I was shooting in Uttarakhand when the lockdown was announced.

While I was there, there was no masking or sanitization -- only hiking and trekking in the fresh air, spending time with the birds, trees, animals and fruits.

Then suddenly, we were back in the city and we saw a different world.

I want this lockdown to end now.

The country and the world has come to a standstill.

As for my plans, I don't know.

As soon as this gets over, I will get on with my job.

I don't know what I will shoot.

Before leaving Uttarakhand, I decided not to plan anything.

But now I have a plan; I will reveal it after the lockdown.
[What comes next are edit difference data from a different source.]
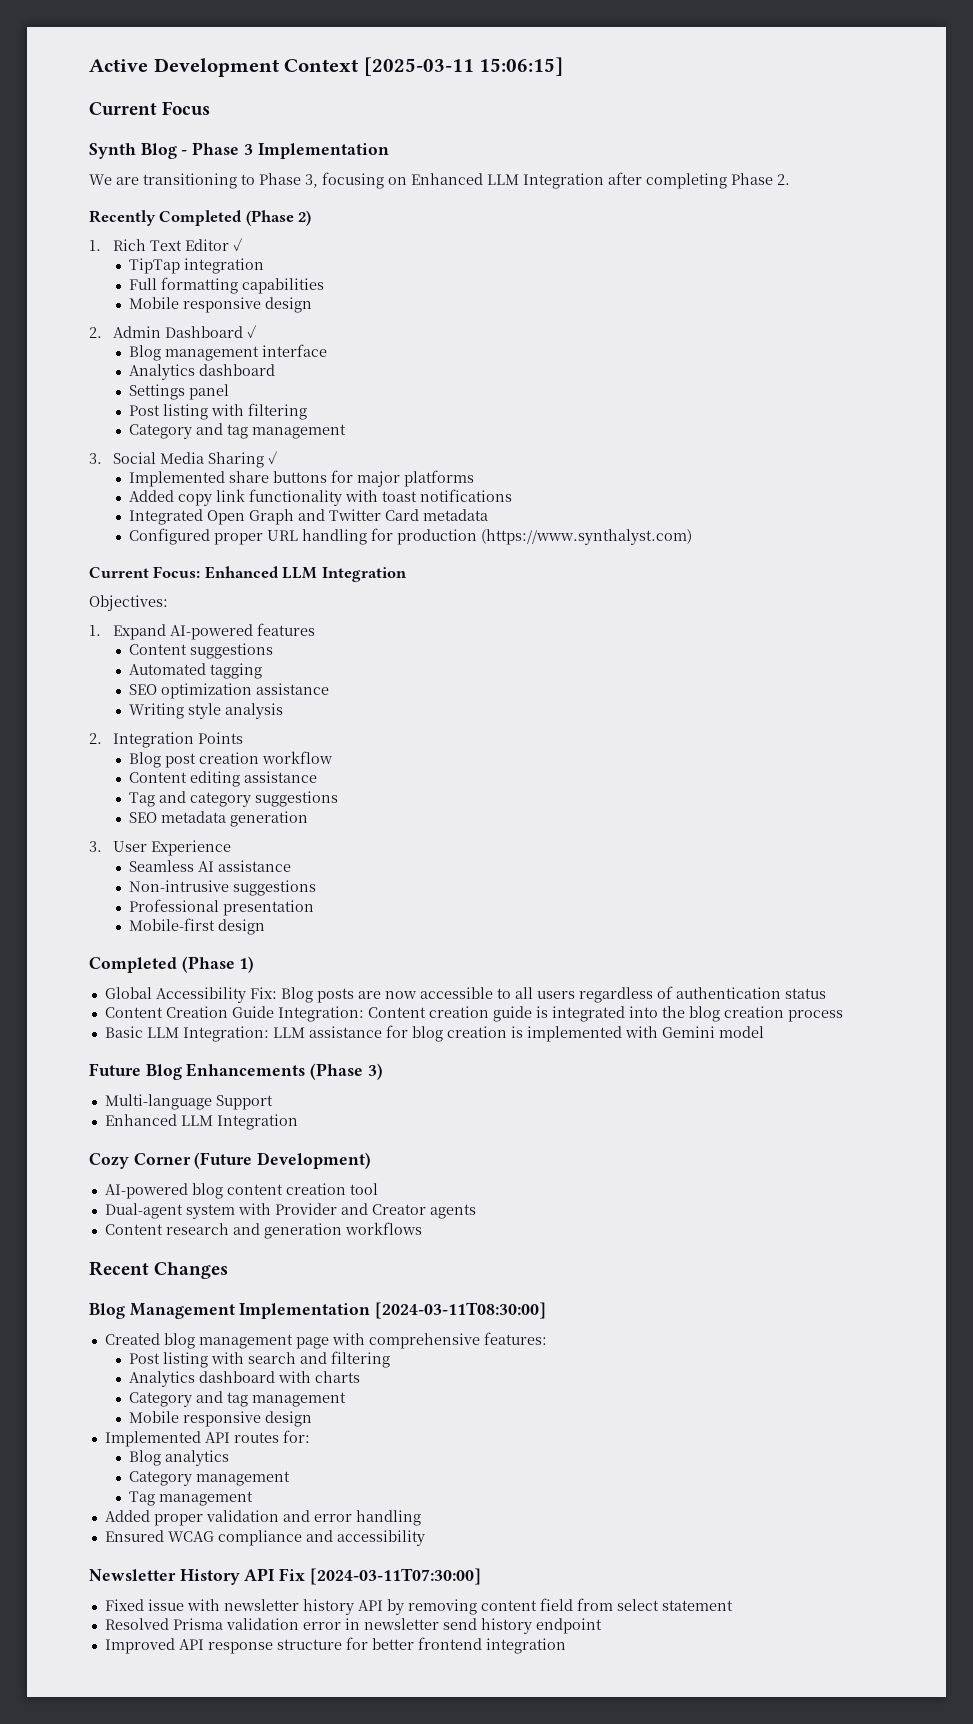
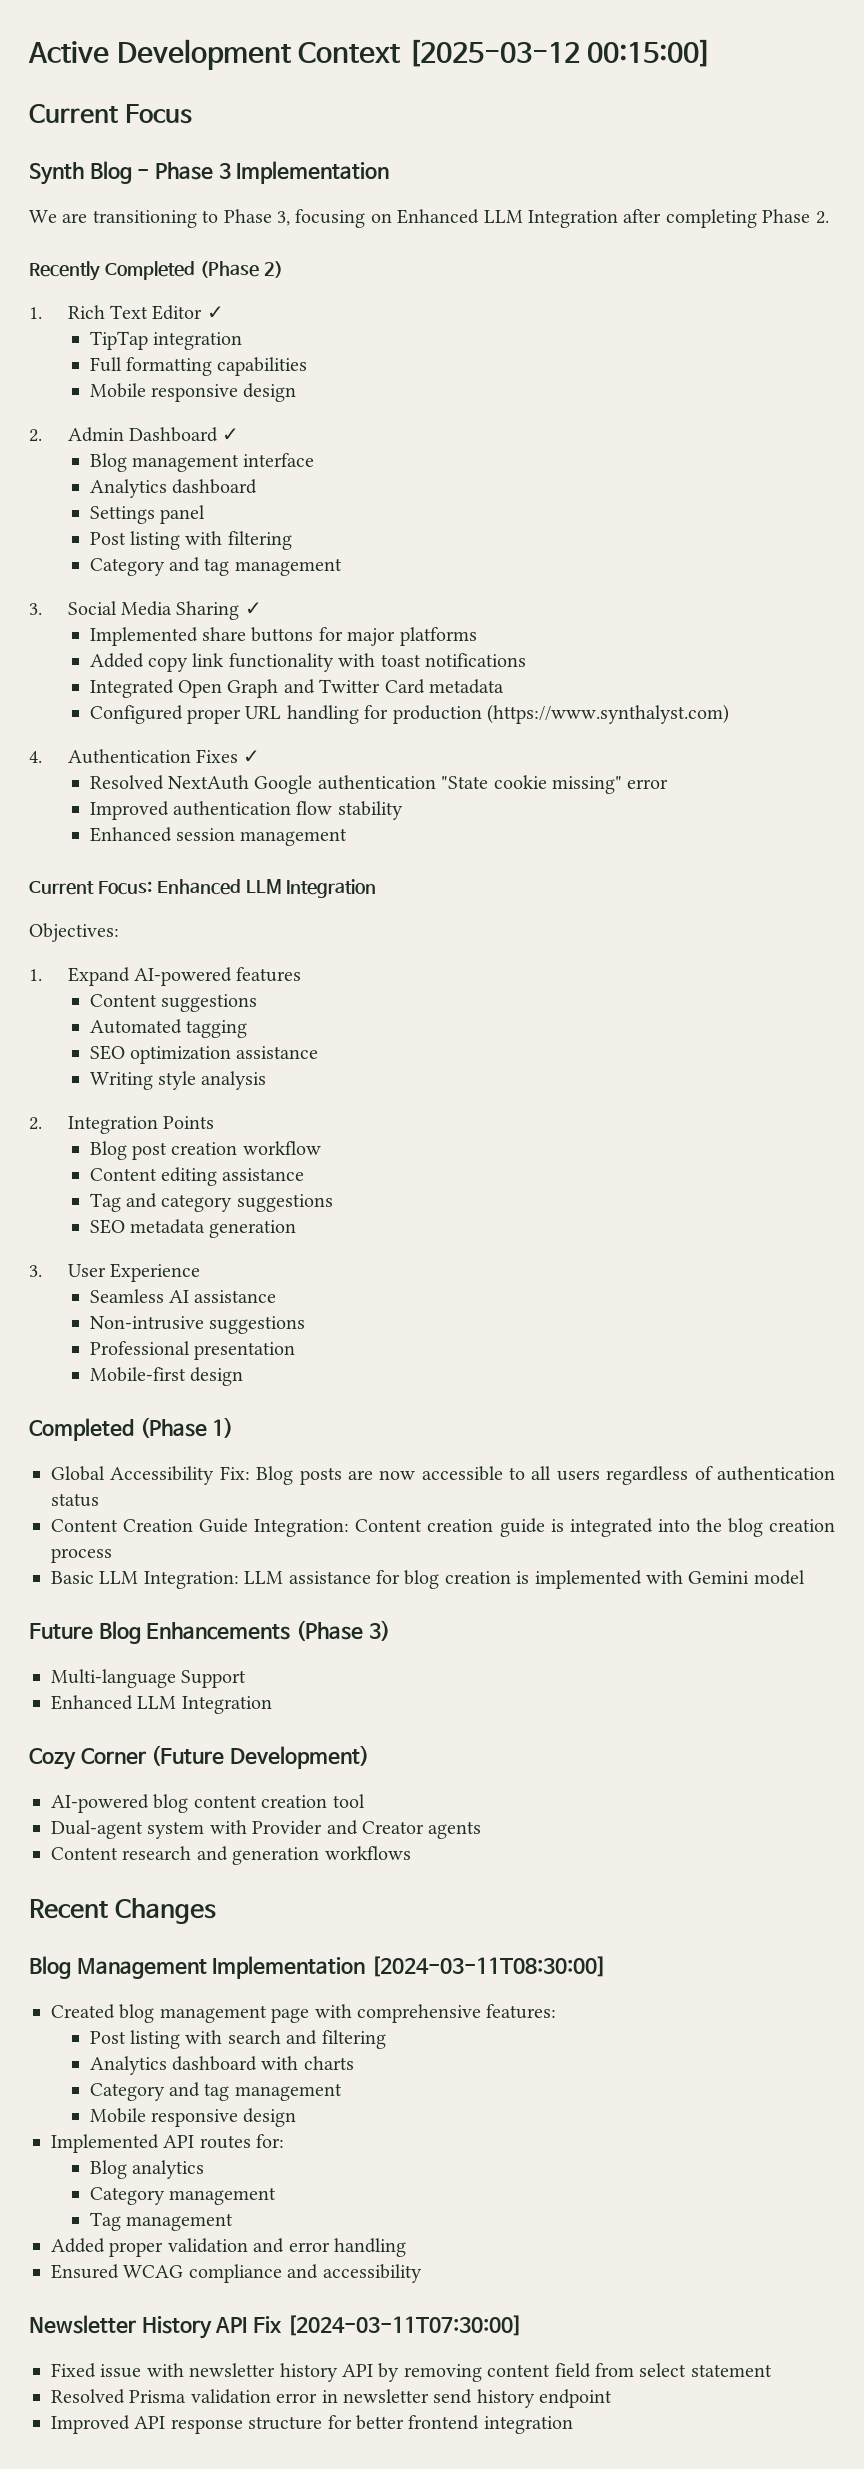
- Active Development Context [2025-03-11 15:06:15]
+ Active Development Context [2025-03-12 00:15:00]
+ 4. Authentication Fixes ✓
+ Resolved NextAuth Google authentication "State cookie missing" error
+ Improved authentication flow stability
+ Enhanced session management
First, I have to finish shooting the incomplete film in Uttarakhand. There are five days of shooting left.

You have completed 26 years in the film industry. How do you look back on your career so far?

My career's highest point will always be Ram Gopal Varma's Satya,=.
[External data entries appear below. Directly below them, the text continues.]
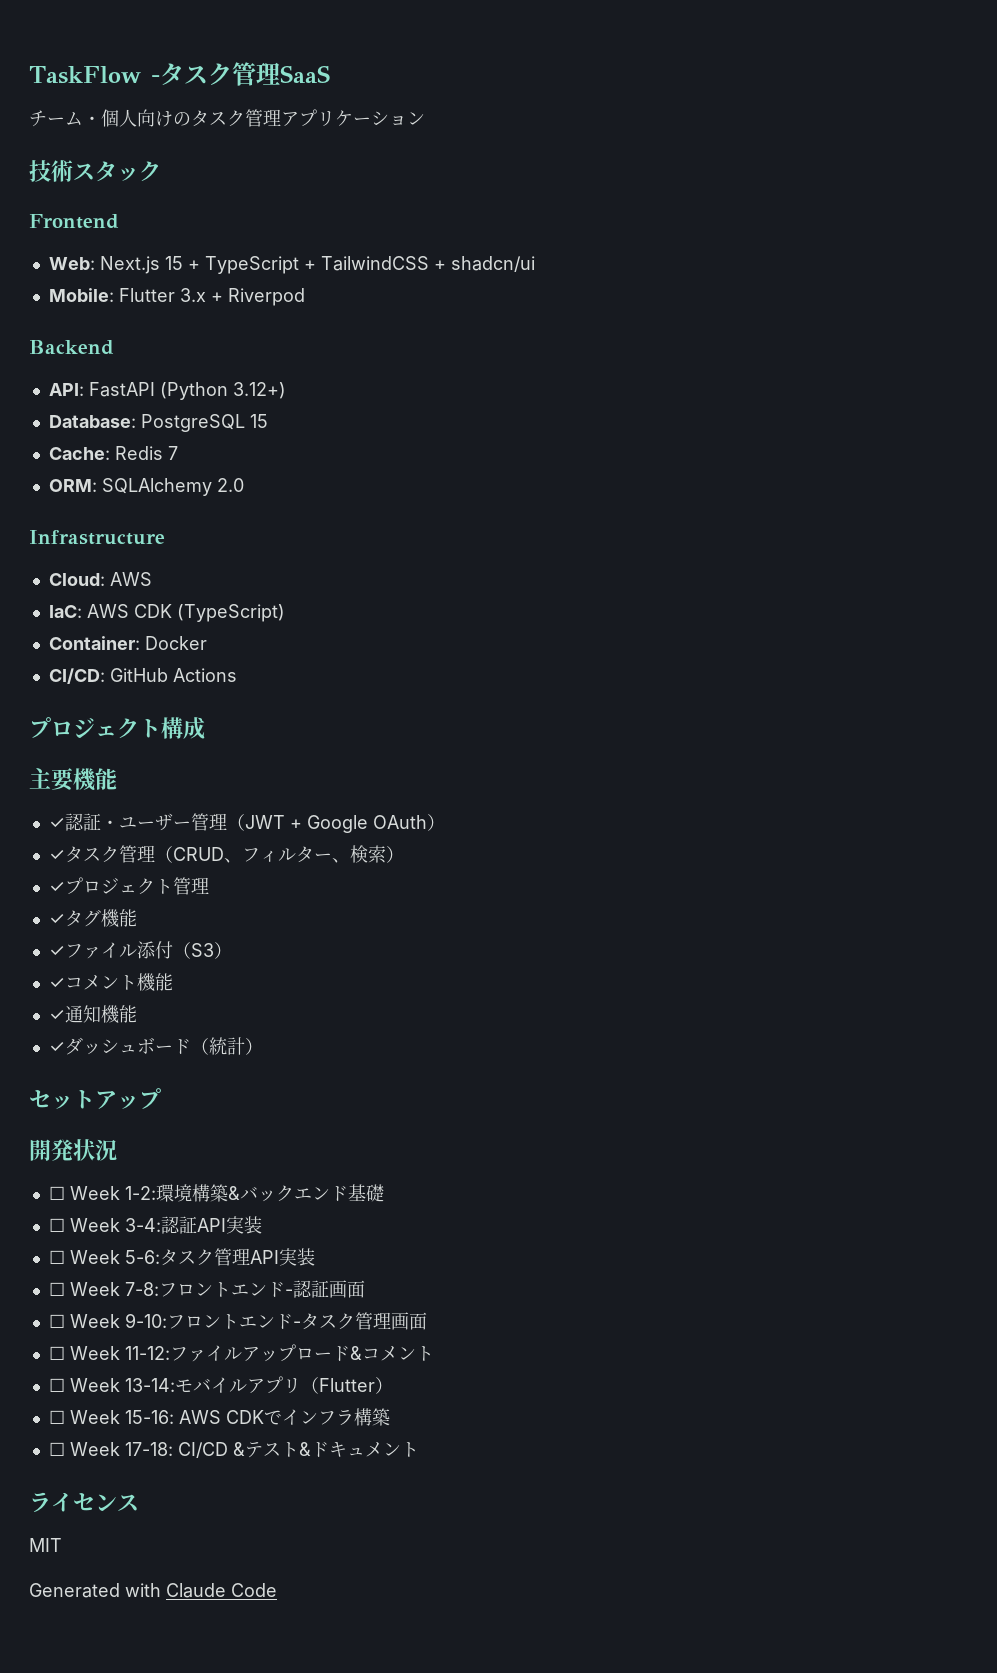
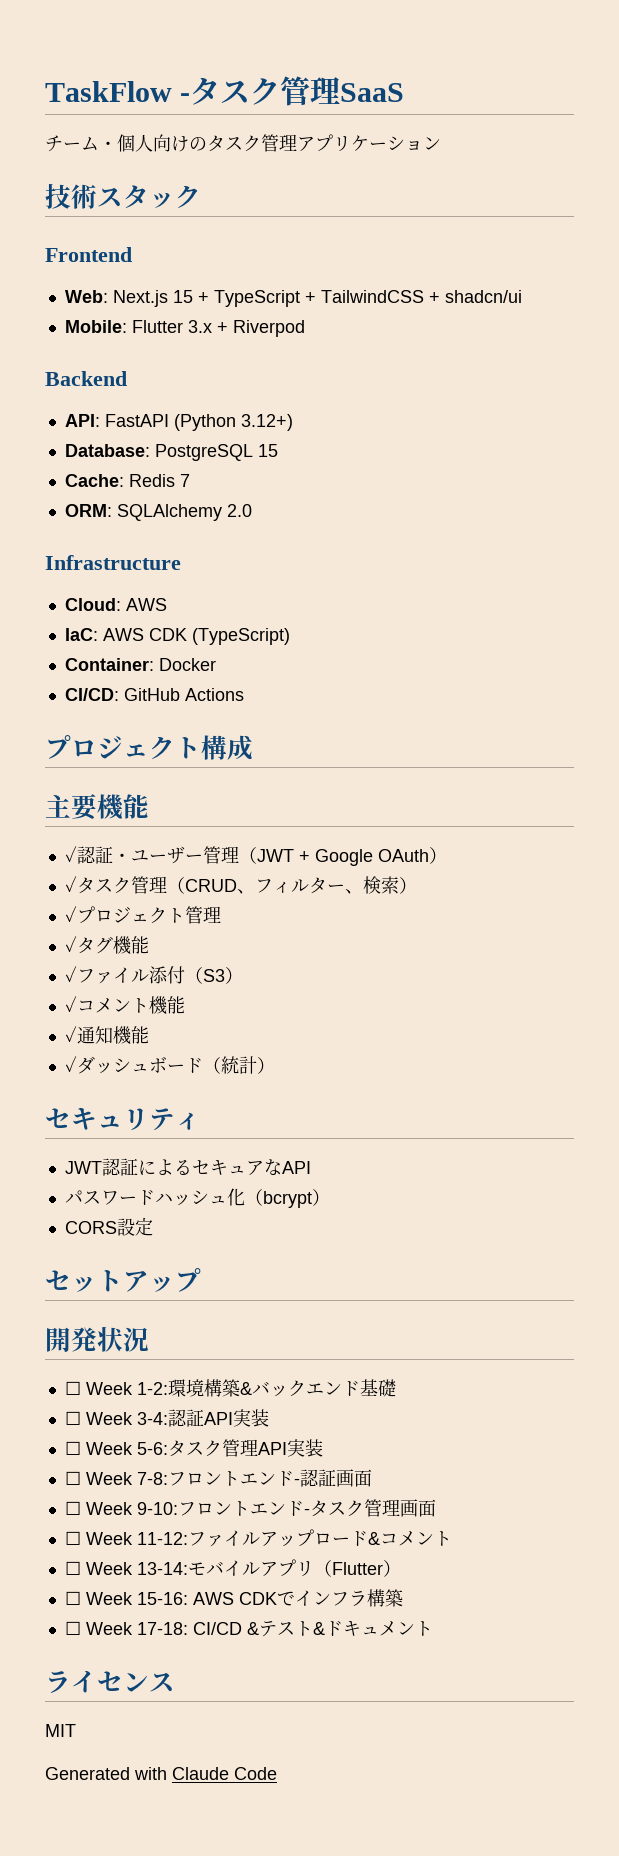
+ セキュリティ
+ JWT認証によるセキュアなAPI
+ パスワードハッシュ化（bcrypt）
+ CORS設定

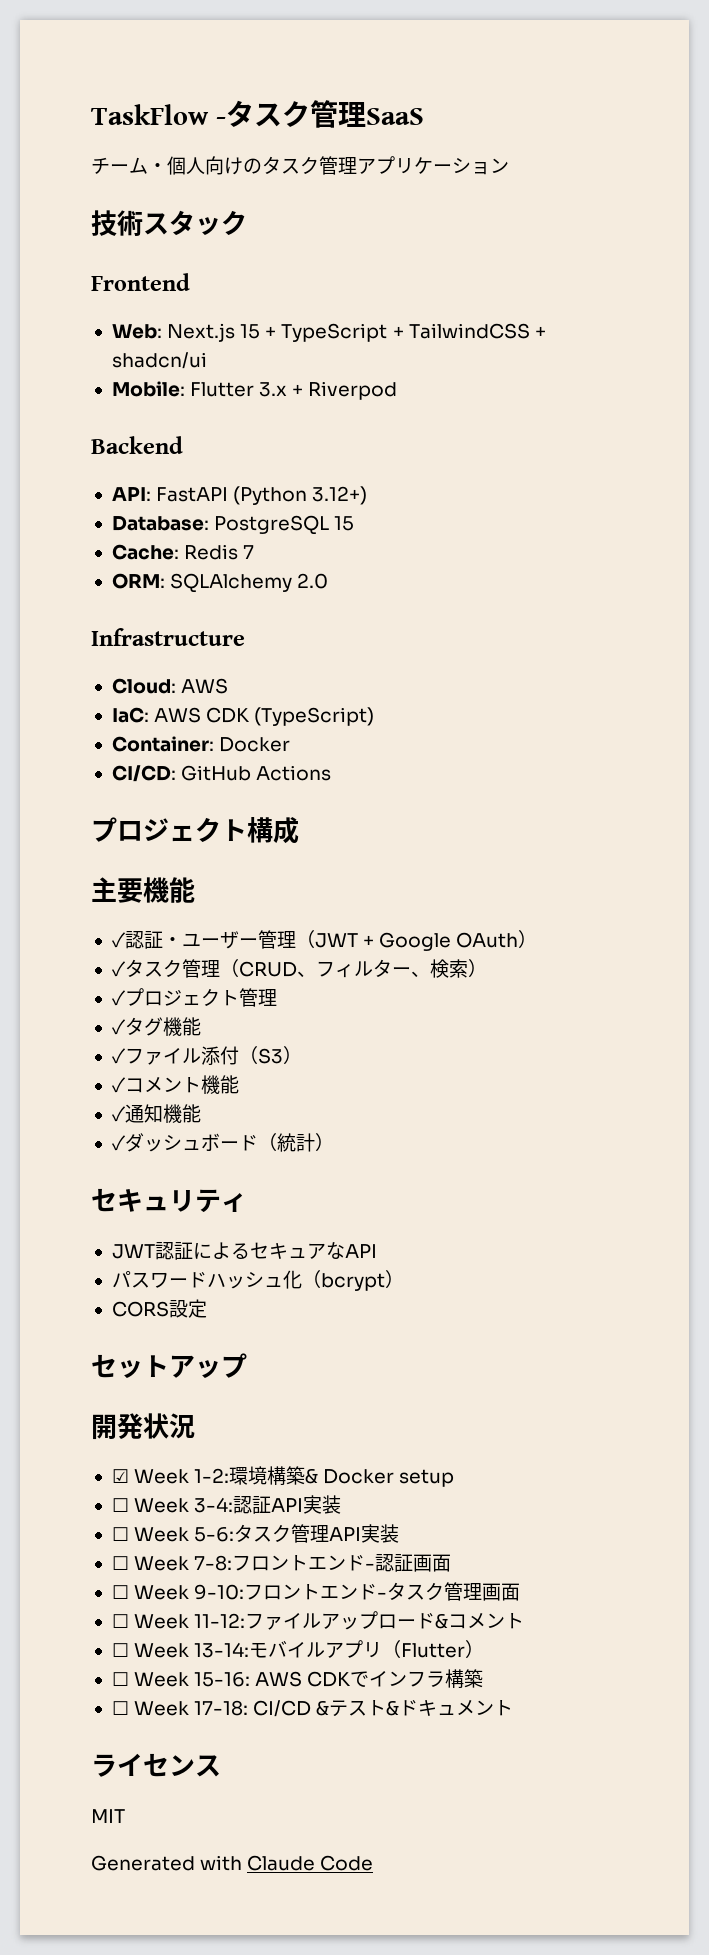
- ☐ Week 1-2:環境構築&バックエンド基礎
+ ☑ Week 1-2:環境構築& Docker setup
Coming from Bihar, at the age of 18 to Delhi to do theatre, hoping to become an actor in Mumbai... I did Shekhar Kapur's Bandit Queen and then sat at home doing nothing.

Financially and emotionally, I was completely broke.
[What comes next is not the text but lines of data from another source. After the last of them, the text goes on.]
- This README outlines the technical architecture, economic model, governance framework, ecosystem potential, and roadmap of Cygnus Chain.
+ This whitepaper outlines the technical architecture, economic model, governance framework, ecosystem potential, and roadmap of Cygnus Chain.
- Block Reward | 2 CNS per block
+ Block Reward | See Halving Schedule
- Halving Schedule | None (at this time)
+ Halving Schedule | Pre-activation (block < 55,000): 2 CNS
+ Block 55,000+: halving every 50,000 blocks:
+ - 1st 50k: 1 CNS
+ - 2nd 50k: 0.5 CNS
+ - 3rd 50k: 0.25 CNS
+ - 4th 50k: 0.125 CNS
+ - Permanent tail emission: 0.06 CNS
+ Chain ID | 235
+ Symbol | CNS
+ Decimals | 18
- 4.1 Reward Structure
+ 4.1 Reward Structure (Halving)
When I got Satya, I didn't tell anyone because I didn't know where it would go.

Then suddenly, I was a household phenomenon

It would be a high point for any struggling actor.

It was a game-changer for my career.

I can never forget what Satya did to my career.

IMAGE: Manoj Bajpayee in Satya.

If you had to undo or redo some things in your career, what would you change?

I would like to relive those four-five years of struggle.

I would call a different set of directors to give me work.

I wasn't getting work from Bollywood directors. I did some Hindi films only to run my kitchen.

Given another chance, I would call new directors from independent cinema and work with them. Even if I didn't know Malayalam or Tamil languages, there was so much I could learn from them.

Even my health was not good.

But for me, downtime was a learning time.

I was doing workshops, theatre, meeting friends, going to my village, spending a lot of time with my family.

You have done some exceptional work on the OTT platform. Do you feel this is where the present and the future lies?

OTT is a very new medium. I remember doing a couple of short films for YouTube.

That's when I realised that this is the future.

Netflix started booming.

The first thing I saw in the US was Narcos. I was blown away.

I realised India would not remain untouched by the digital boom, and that's exactly what happened.

Because of the lockdown, OTT has hit a peak.

Audiences are watching all sorts of content, even the ones they don't find interesting.

They see everything and post ruthlessly honest views on social media.

OTT has the advantage of the lockdown.

It has become a strong alternative for entertainment in India.